→ **Task**
Your reply must contain exactly the lines running from the one with "flask and dependencies" to the last line of the entries below, both included, and no other lines.

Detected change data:

━━━━━━━━━━

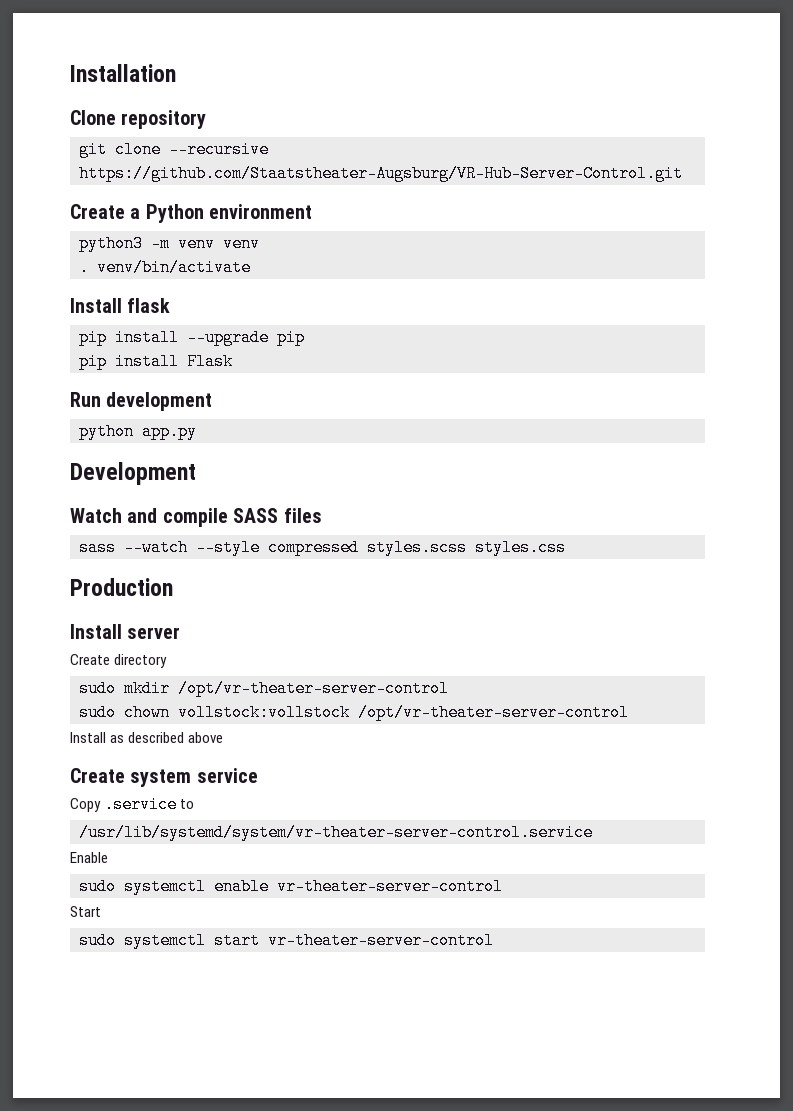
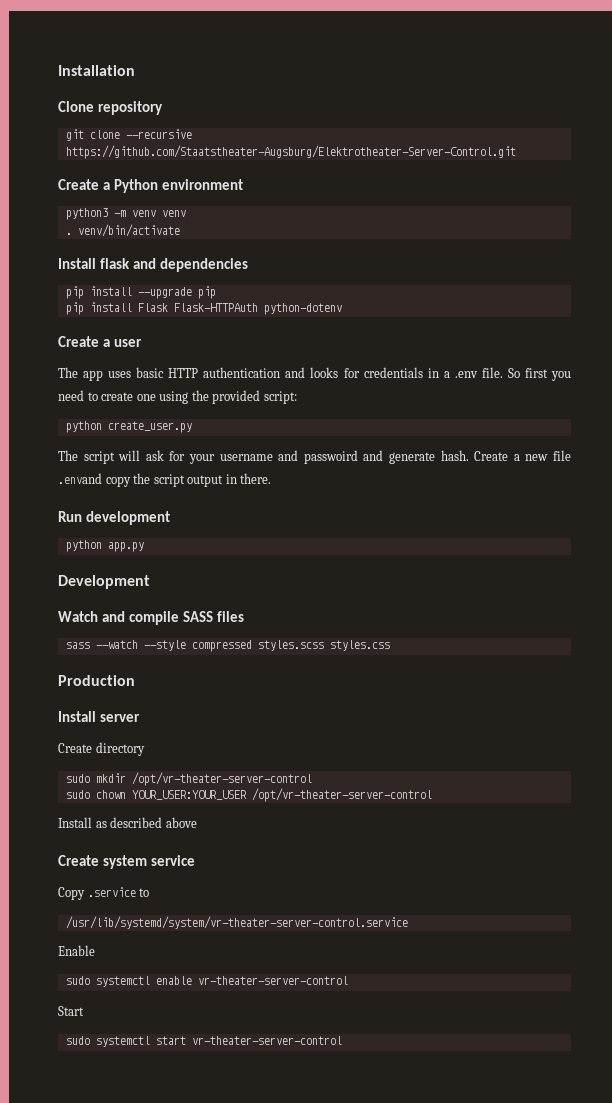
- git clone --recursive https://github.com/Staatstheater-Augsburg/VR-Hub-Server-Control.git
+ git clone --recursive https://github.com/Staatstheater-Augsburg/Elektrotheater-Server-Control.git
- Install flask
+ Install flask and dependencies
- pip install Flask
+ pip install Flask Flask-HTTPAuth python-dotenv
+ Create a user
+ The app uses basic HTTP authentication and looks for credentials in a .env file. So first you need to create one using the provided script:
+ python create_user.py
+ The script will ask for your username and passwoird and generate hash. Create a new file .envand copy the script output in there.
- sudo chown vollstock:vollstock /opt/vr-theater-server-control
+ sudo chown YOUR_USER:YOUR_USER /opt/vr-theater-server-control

━━━━━━━━━━

→ **Solved problem**
+ Install flask and dependencies
- pip install Flask
+ pip install Flask Flask-HTTPAuth python-dotenv
+ Create a user
+ The app uses basic HTTP authentication and looks for credentials in a .env file. So first you need to create one using the provided script:
+ python create_user.py
+ The script will ask for your username and passwoird and generate hash. Create a new file .envand copy the script output in there.
- sudo chown vollstock:vollstock /opt/vr-theater-server-control
+ sudo chown YOUR_USER:YOUR_USER /opt/vr-theater-server-control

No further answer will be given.